Task instructions: Copy out every line of the data where the word "node" is found.

Records shown:
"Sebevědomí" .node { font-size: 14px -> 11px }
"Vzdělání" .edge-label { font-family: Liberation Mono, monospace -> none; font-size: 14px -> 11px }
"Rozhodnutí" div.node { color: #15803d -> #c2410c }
---
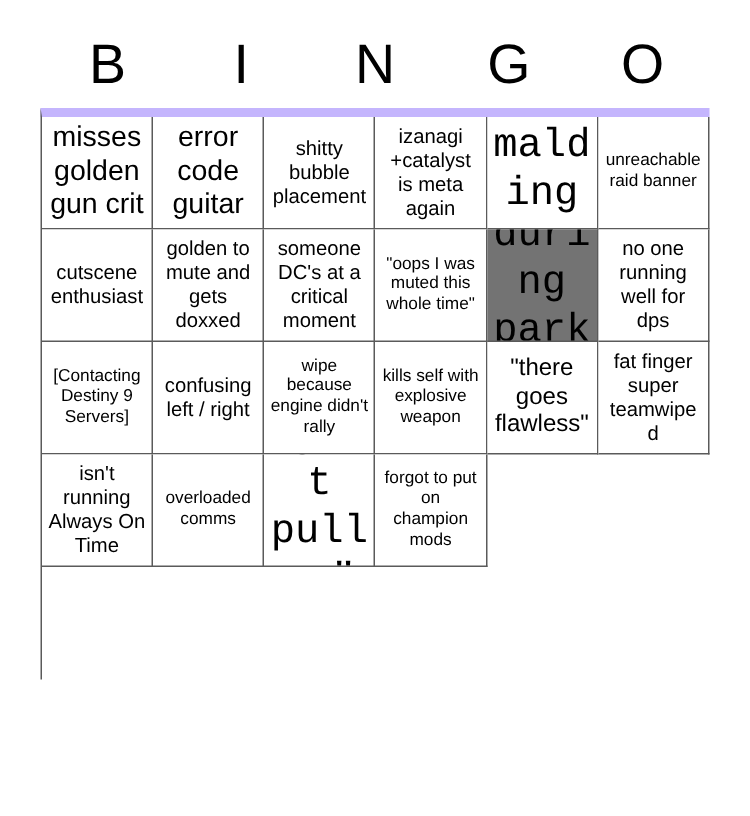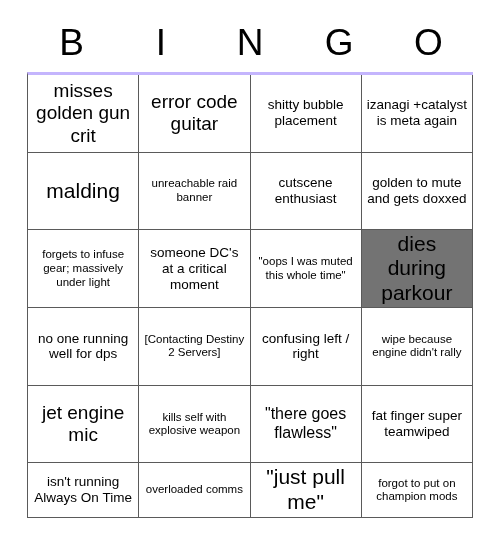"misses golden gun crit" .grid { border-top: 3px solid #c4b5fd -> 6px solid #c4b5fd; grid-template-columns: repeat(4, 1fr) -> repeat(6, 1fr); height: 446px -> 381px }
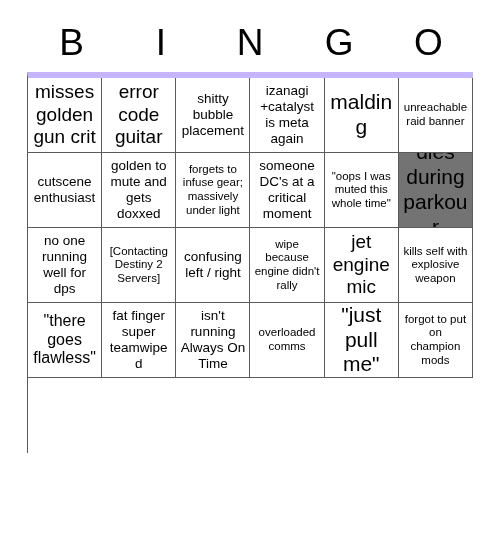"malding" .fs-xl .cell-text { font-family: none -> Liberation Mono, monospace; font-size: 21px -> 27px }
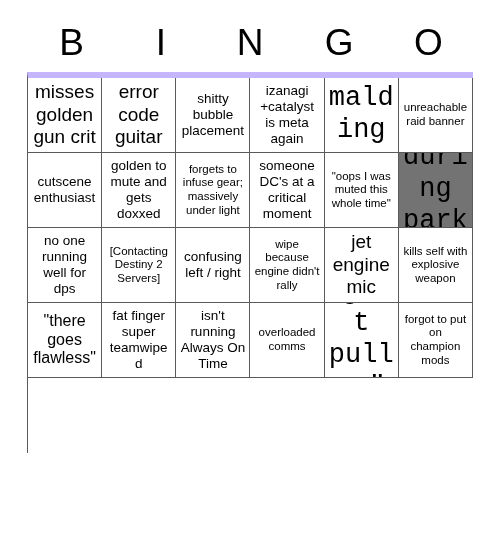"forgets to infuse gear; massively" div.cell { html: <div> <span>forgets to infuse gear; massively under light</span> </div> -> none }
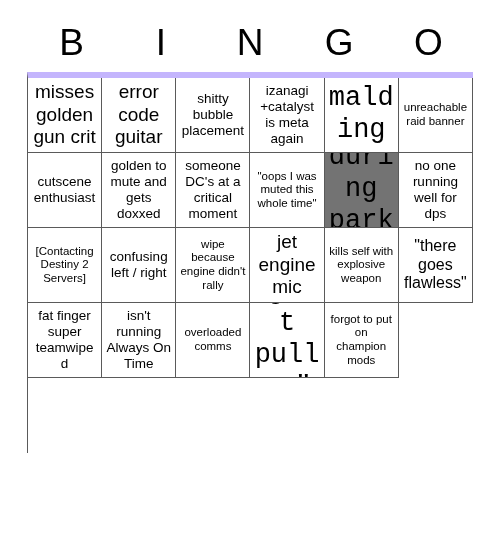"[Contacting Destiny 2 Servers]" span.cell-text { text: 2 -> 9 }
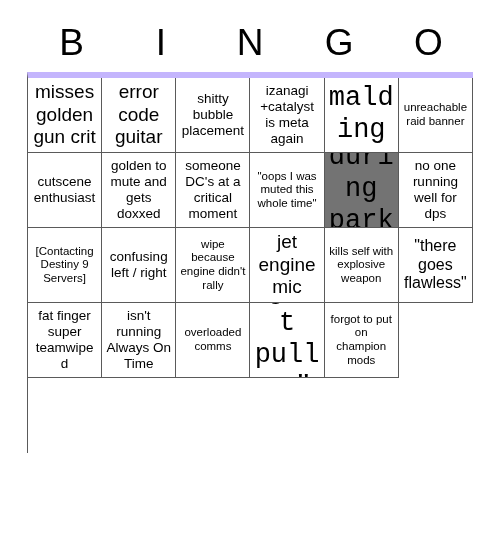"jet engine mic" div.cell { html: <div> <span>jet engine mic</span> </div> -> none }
* * *
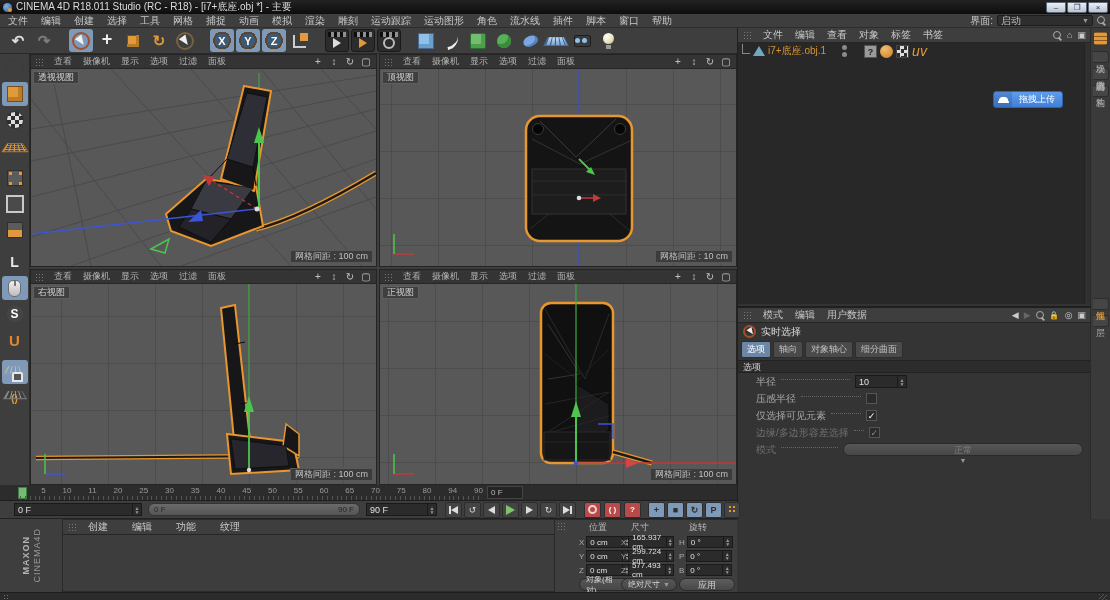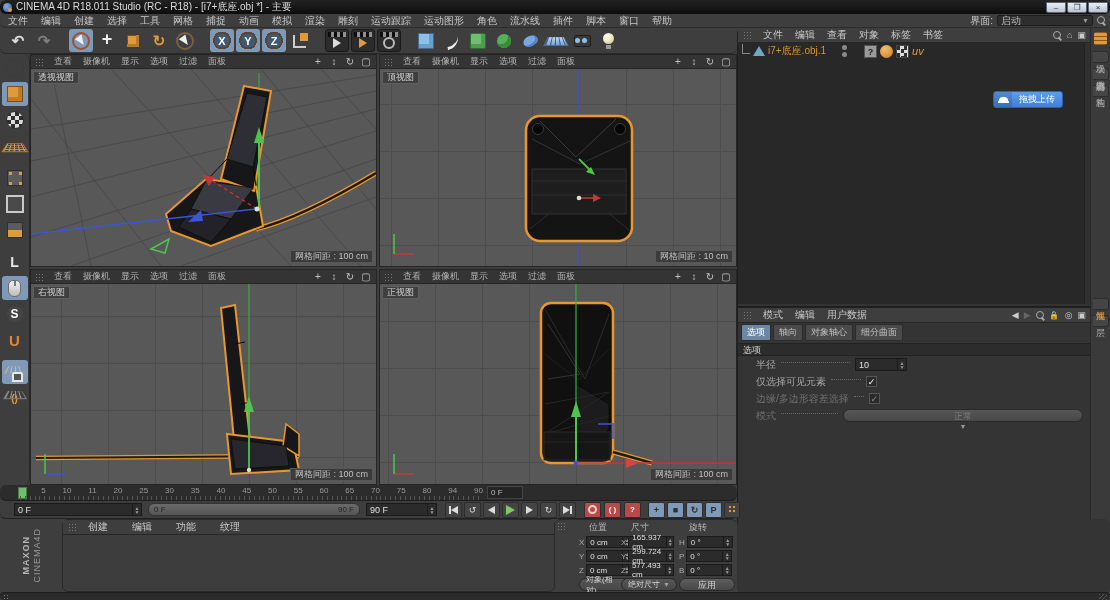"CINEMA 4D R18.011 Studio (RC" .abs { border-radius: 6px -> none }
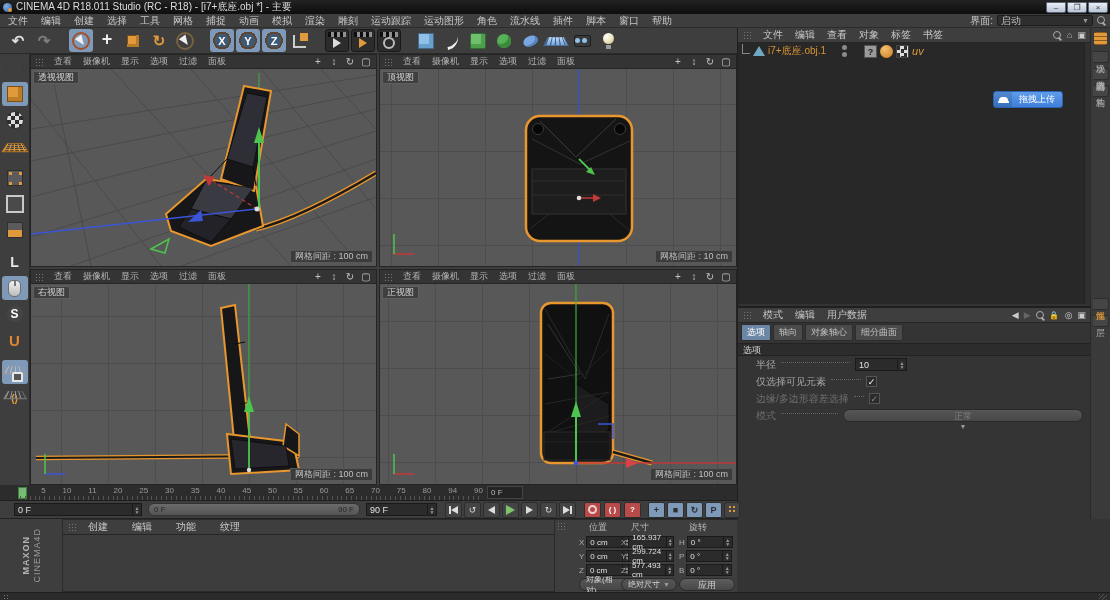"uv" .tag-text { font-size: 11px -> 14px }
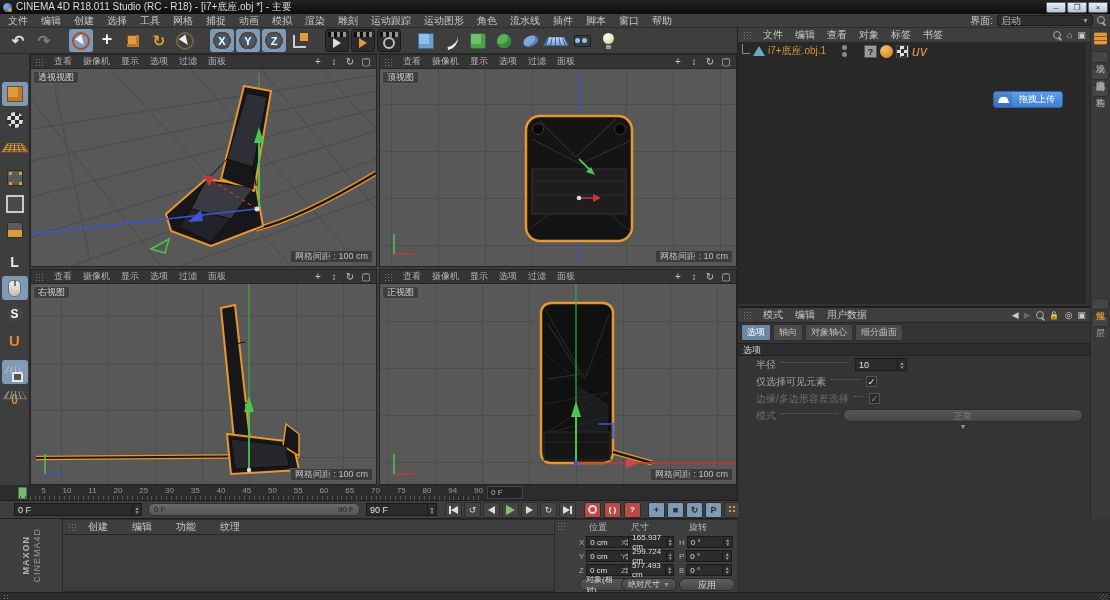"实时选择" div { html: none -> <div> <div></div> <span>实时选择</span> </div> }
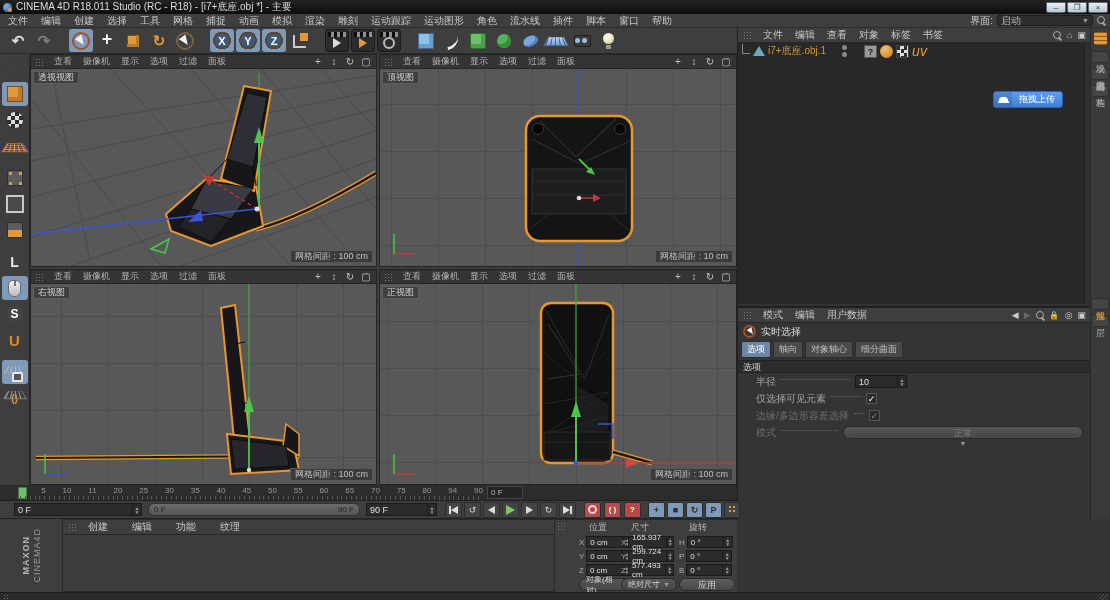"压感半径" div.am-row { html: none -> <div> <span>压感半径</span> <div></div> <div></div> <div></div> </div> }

Expected output:
"Sebevědomí" .node { font-size: 14px -> 11px }
"Rozhodnutí" div.node { color: #15803d -> #c2410c }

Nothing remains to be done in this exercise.